Exercise:
Copy the data verbatim and leave out every picture.

*** Opening Provided records ***

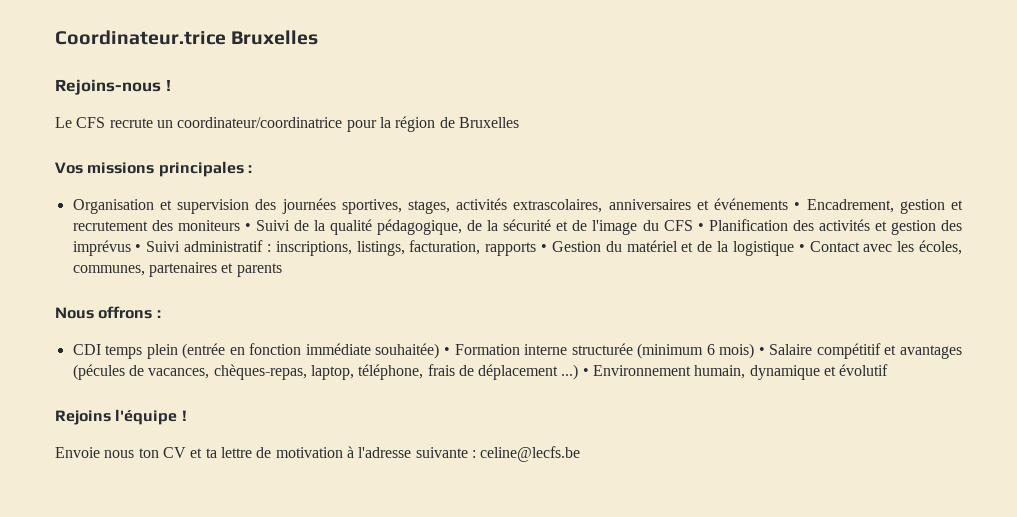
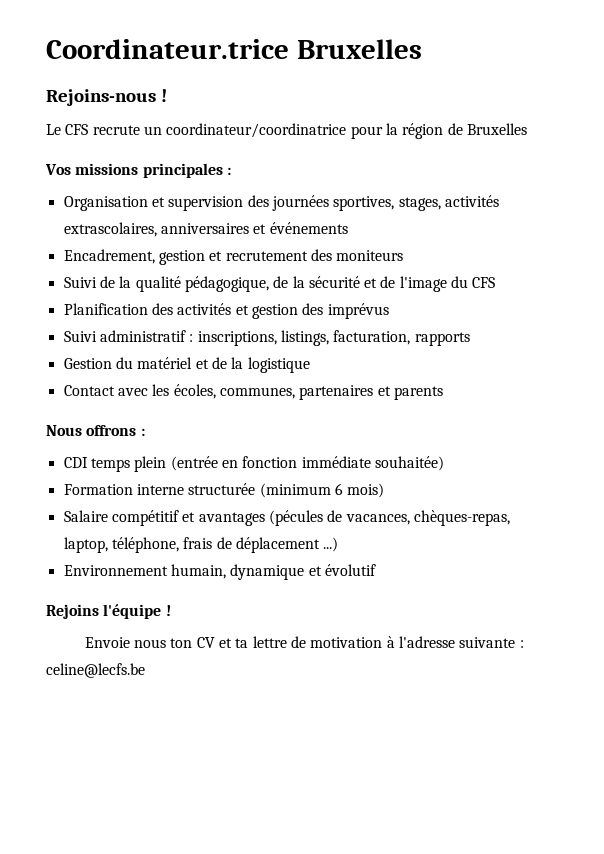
- Organisation et supervision des journées sportives, stages, activités extrascolaires, anniversaires et événements • Encadrement, gestion et recrutement des moniteurs • Suivi de la qualité pédagogique, de la sécurité et de l'image du CFS • Planification des activités et gestion des imprévus • Suivi administratif : inscriptions, listings, facturation, rapports • Gestion du matériel et de la logistique • Contact avec les écoles, communes, partenaires et parents
+ Organisation et supervision des journées sportives, stages, activités extrascolaires, anniversaires et événements
+ Encadrement, gestion et recrutement des moniteurs
+ Suivi de la qualité pédagogique, de la sécurité et de l'image du CFS
+ Planification des activités et gestion des imprévus
+ Suivi administratif : inscriptions, listings, facturation, rapports
+ Gestion du matériel et de la logistique
+ Contact avec les écoles, communes, partenaires et parents
- CDI temps plein (entrée en fonction immédiate souhaitée) • Formation interne structurée (minimum 6 mois) • Salaire compétitif et avantages (pécules de vacances, chèques-repas, laptop, téléphone, frais de déplacement ...) • Environnement humain, dynamique et évolutif
+ CDI temps plein (entrée en fonction immédiate souhaitée)
+ Formation interne structurée (minimum 6 mois)
+ Salaire compétitif et avantages (pécules de vacances, chèques-repas, laptop, téléphone, frais de déplacement ...)
+ Environnement humain, dynamique et évolutif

*** Closing Provided records ***

The completed task:
- Organisation et supervision des journées sportives, stages, activités extrascolaires, anniversaires et événements • Encadrement, gestion et recrutement des moniteurs • Suivi de la qualité pédagogique, de la sécurité et de l'image du CFS • Planification des activités et gestion des imprévus • Suivi administratif : inscriptions, listings, facturation, rapports • Gestion du matériel et de la logistique • Contact avec les écoles, communes, partenaires et parents
+ Organisation et supervision des journées sportives, stages, activités extrascolaires, anniversaires et événements
+ Encadrement, gestion et recrutement des moniteurs
+ Suivi de la qualité pédagogique, de la sécurité et de l'image du CFS
+ Planification des activités et gestion des imprévus
+ Suivi administratif : inscriptions, listings, facturation, rapports
+ Gestion du matériel et de la logistique
+ Contact avec les écoles, communes, partenaires et parents
- CDI temps plein (entrée en fonction immédiate souhaitée) • Formation interne structurée (minimum 6 mois) • Salaire compétitif et avantages (pécules de vacances, chèques-repas, laptop, téléphone, frais de déplacement ...) • Environnement humain, dynamique et évolutif
+ CDI temps plein (entrée en fonction immédiate souhaitée)
+ Formation interne structurée (minimum 6 mois)
+ Salaire compétitif et avantages (pécules de vacances, chèques-repas, laptop, téléphone, frais de déplacement ...)
+ Environnement humain, dynamique et évolutif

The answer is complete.